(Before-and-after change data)

┌────────

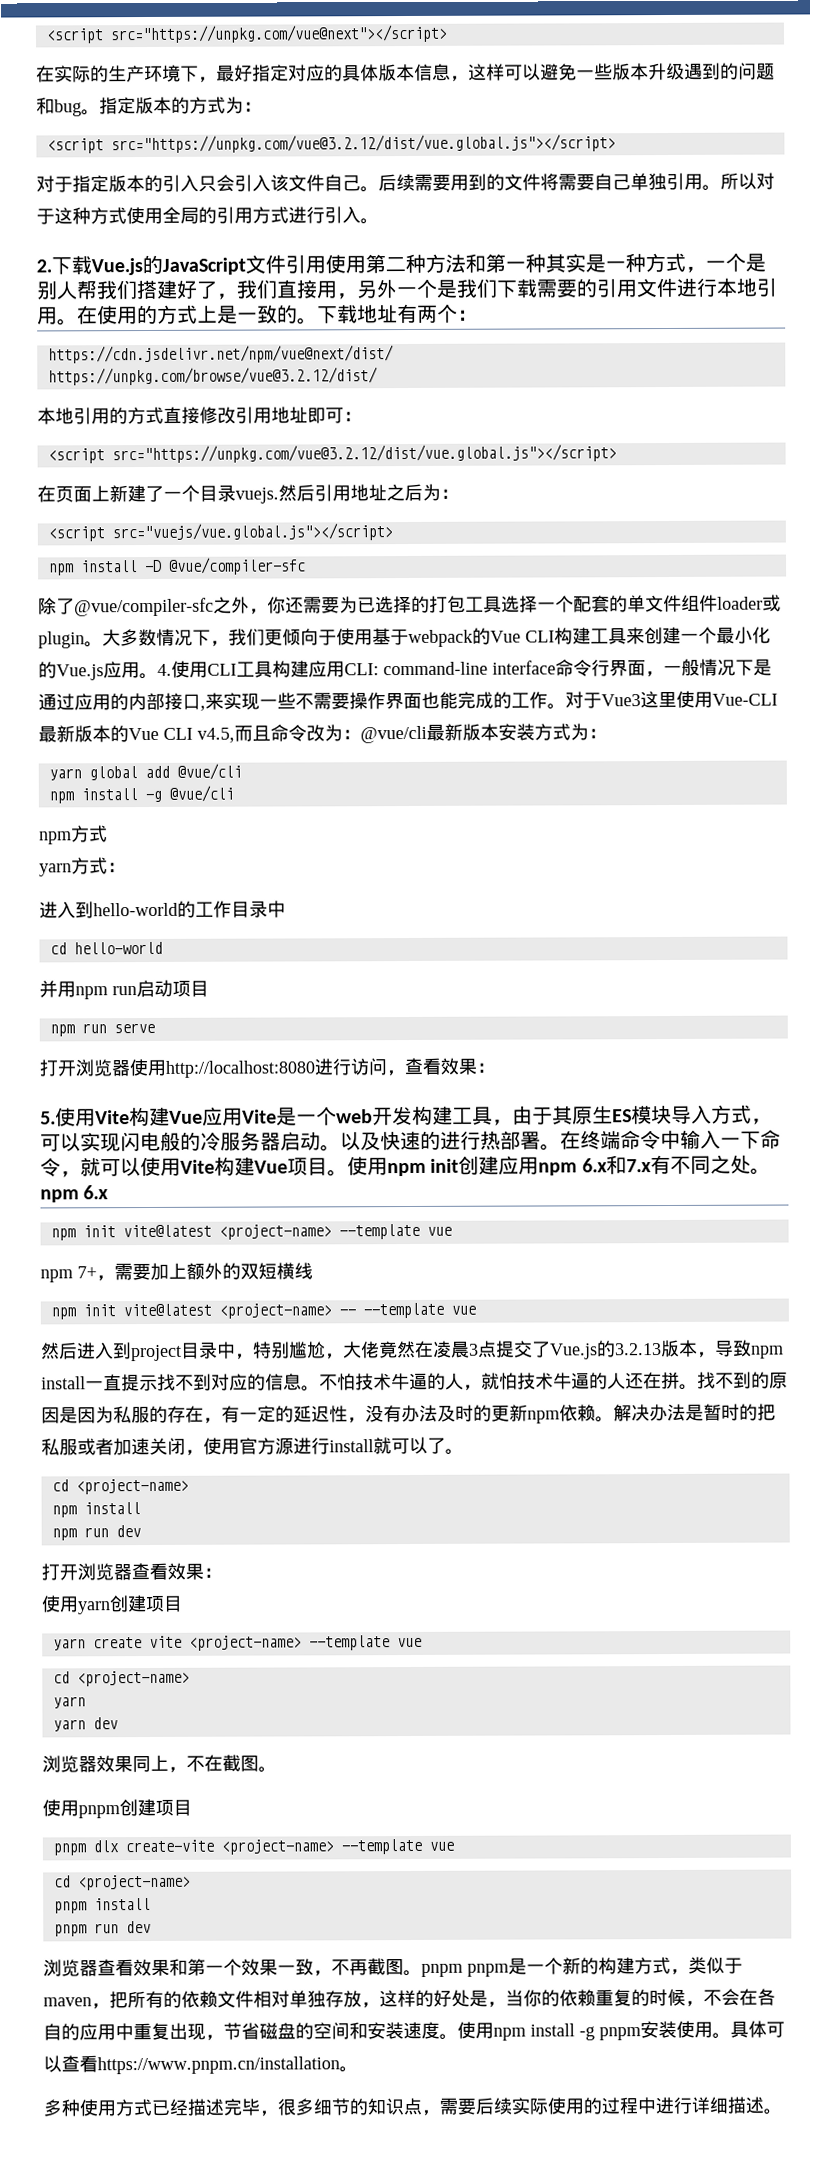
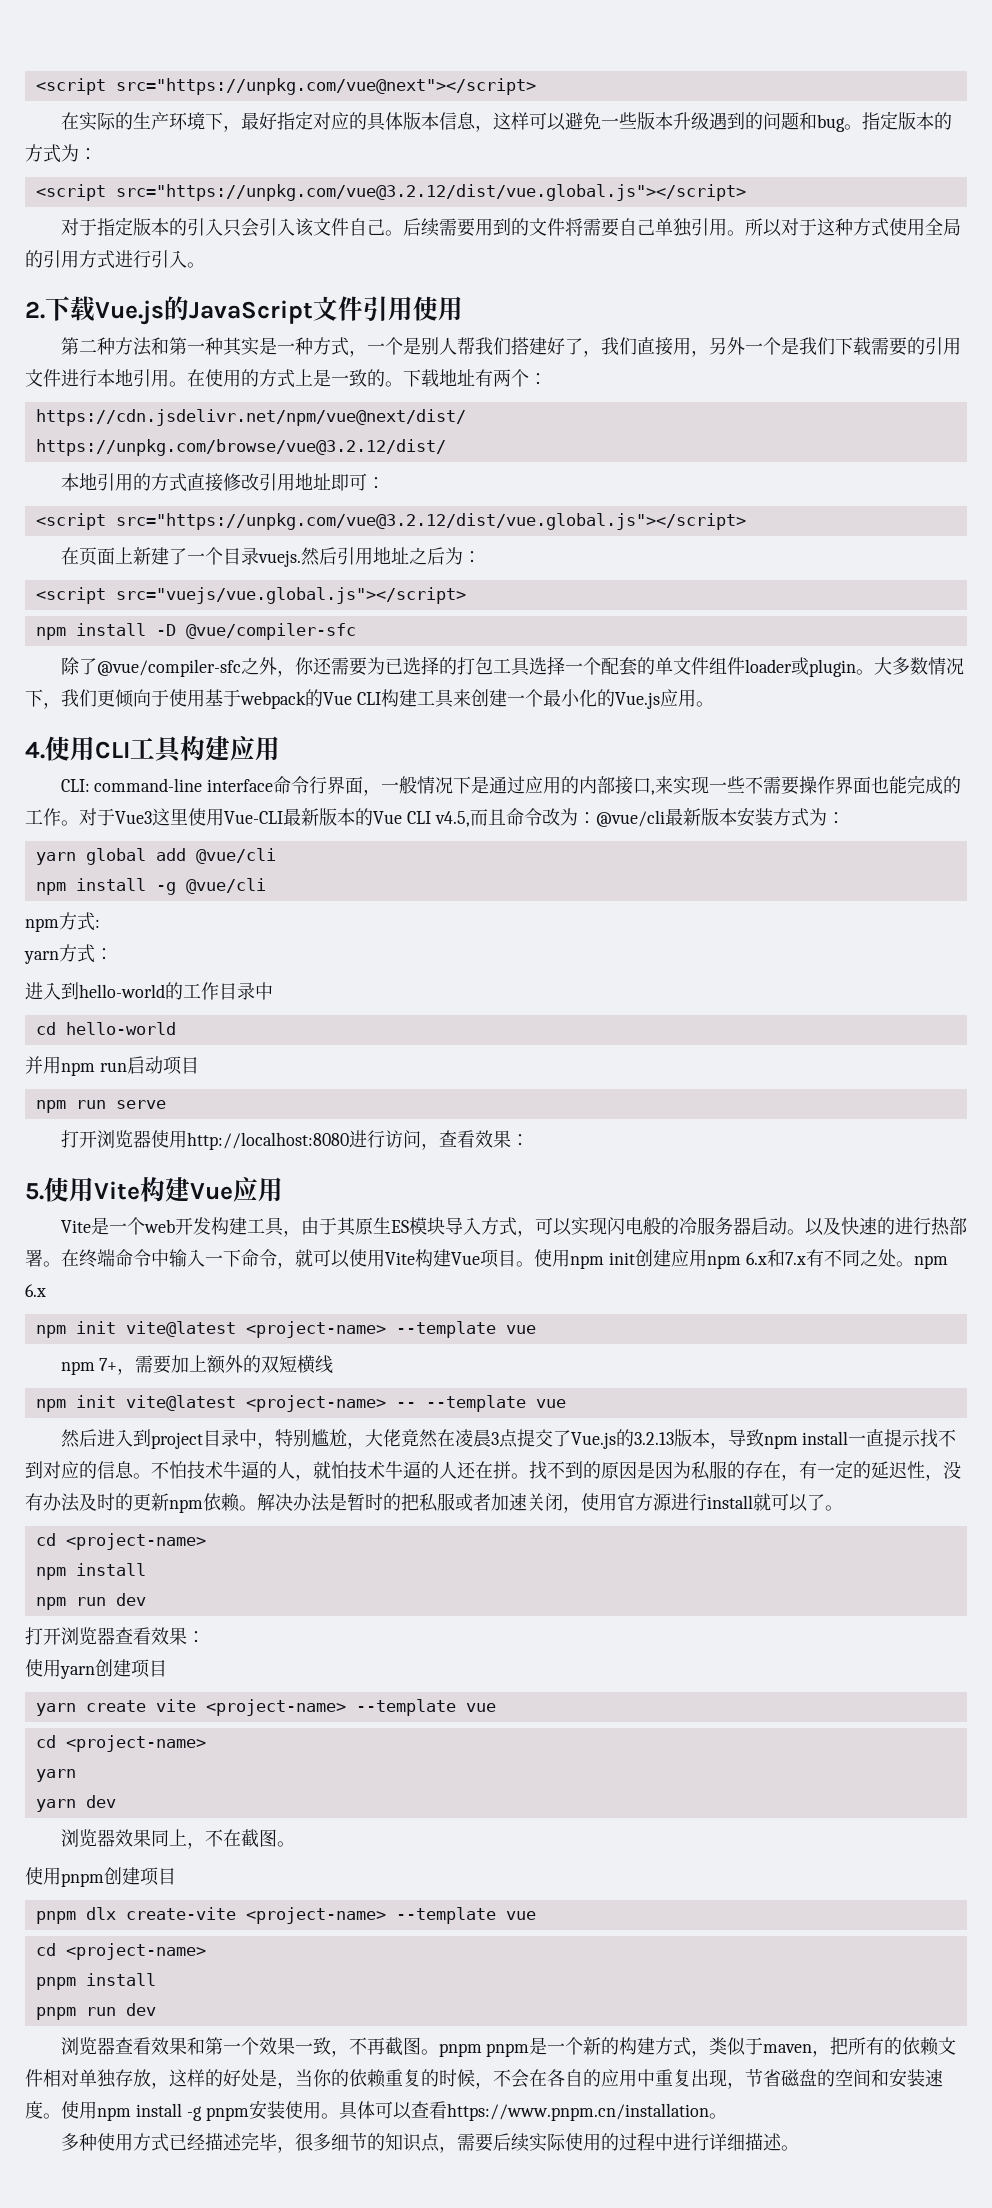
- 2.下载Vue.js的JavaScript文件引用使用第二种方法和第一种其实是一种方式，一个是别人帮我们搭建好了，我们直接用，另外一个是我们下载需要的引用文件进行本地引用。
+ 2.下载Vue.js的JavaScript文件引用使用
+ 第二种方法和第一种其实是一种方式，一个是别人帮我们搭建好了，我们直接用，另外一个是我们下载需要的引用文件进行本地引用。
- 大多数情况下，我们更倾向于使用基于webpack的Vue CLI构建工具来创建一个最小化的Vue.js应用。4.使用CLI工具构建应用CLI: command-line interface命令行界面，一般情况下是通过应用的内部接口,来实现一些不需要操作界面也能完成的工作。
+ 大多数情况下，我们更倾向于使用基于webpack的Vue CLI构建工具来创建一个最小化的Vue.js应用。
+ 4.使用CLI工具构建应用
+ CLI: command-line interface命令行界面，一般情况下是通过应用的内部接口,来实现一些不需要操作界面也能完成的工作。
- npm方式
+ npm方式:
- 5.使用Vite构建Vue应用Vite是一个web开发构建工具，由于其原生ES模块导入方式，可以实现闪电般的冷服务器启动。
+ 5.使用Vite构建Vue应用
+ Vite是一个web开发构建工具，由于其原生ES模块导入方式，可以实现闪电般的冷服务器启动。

└────────

Every line above is to be written out unchanged, with the pictures omitted.

- 2.下载Vue.js的JavaScript文件引用使用第二种方法和第一种其实是一种方式，一个是别人帮我们搭建好了，我们直接用，另外一个是我们下载需要的引用文件进行本地引用。
+ 2.下载Vue.js的JavaScript文件引用使用
+ 第二种方法和第一种其实是一种方式，一个是别人帮我们搭建好了，我们直接用，另外一个是我们下载需要的引用文件进行本地引用。
- 大多数情况下，我们更倾向于使用基于webpack的Vue CLI构建工具来创建一个最小化的Vue.js应用。4.使用CLI工具构建应用CLI: command-line interface命令行界面，一般情况下是通过应用的内部接口,来实现一些不需要操作界面也能完成的工作。
+ 大多数情况下，我们更倾向于使用基于webpack的Vue CLI构建工具来创建一个最小化的Vue.js应用。
+ 4.使用CLI工具构建应用
+ CLI: command-line interface命令行界面，一般情况下是通过应用的内部接口,来实现一些不需要操作界面也能完成的工作。
- npm方式
+ npm方式:
- 5.使用Vite构建Vue应用Vite是一个web开发构建工具，由于其原生ES模块导入方式，可以实现闪电般的冷服务器启动。
+ 5.使用Vite构建Vue应用
+ Vite是一个web开发构建工具，由于其原生ES模块导入方式，可以实现闪电般的冷服务器启动。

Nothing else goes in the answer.